Днепр входит в берега. Пространство врывается в город отовсюду, и широкая просека Бибиковского бульвара по-прежнему открыта – на этот раз не вражеским полчищам, а теплым майским ветрам.
Весь Батум как на ладони. Не чувствуешь концов-расстояний. Бегаешь по нему как по комнате, к тому же воздух всегда какой-то парной, комнатный. Механизм этого маленького, почти игрушечного, городка, вознесенного условиями нашего времени на высоту русской спекулятивной Калифорнии, необычайно прост. Есть одна пружина – турецкая лира. Курс лиры меняется должно быть ночью, когда все спят, потому что утром жители просыпаются с новым курсом лиры и никто не знает, как это произошло. Лира пульсирует в крови каждого батумца, провозглашают же утренний курс булочники.

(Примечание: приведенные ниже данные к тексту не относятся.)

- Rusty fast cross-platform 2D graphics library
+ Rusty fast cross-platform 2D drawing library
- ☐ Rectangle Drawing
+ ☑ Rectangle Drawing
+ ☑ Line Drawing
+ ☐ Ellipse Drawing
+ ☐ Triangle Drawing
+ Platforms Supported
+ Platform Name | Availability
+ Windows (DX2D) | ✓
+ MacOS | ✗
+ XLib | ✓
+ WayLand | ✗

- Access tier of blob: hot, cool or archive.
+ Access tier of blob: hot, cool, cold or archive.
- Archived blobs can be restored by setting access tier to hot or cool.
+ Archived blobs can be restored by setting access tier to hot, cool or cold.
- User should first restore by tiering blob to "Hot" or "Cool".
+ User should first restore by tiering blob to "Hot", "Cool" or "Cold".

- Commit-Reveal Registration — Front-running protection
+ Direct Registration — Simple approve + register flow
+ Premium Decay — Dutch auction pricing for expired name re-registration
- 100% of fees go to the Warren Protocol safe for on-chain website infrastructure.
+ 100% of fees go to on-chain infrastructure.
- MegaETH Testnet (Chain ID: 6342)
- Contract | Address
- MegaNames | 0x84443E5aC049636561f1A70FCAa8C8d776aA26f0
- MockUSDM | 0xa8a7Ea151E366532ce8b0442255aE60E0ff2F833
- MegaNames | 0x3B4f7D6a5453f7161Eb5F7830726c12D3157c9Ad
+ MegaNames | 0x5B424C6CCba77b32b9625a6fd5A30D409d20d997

Это очень спокойные, вежливые, приятные турки, продающие традиционный лаваш из очень чистой и пресной американской пшеницы. Утром хлеб – десять, днем – четырнадцать, вечером – восемнадцать, на другое утро почему-то – двенадцать.
Занятий у жителей нет никаких. Естественным состоянием человека считается торговля. На фоне коренного населения резко выделяются советские работники отсутствием лир и соприкосновением с черным хлебом, которого ни один настоящий батумец и в глаза не видит.
Спекулятивная иерархия Батума тоже очень ясна и проста. В центре системы стоит десяток иностранных фирм, известных каждому ребенку и окруженных божественным почитанием – Валацци, Ллойд Триестино, Сага, Сала, Витали, Камка и т. д. … Но обожествление не мешает жизнерадостным иностранцам, толстеньким, поджарым и кругленьким, наравне с прочими носиться по Греческой улице из конторы в контору, из магазина в магазин, колдуя над священной валютой.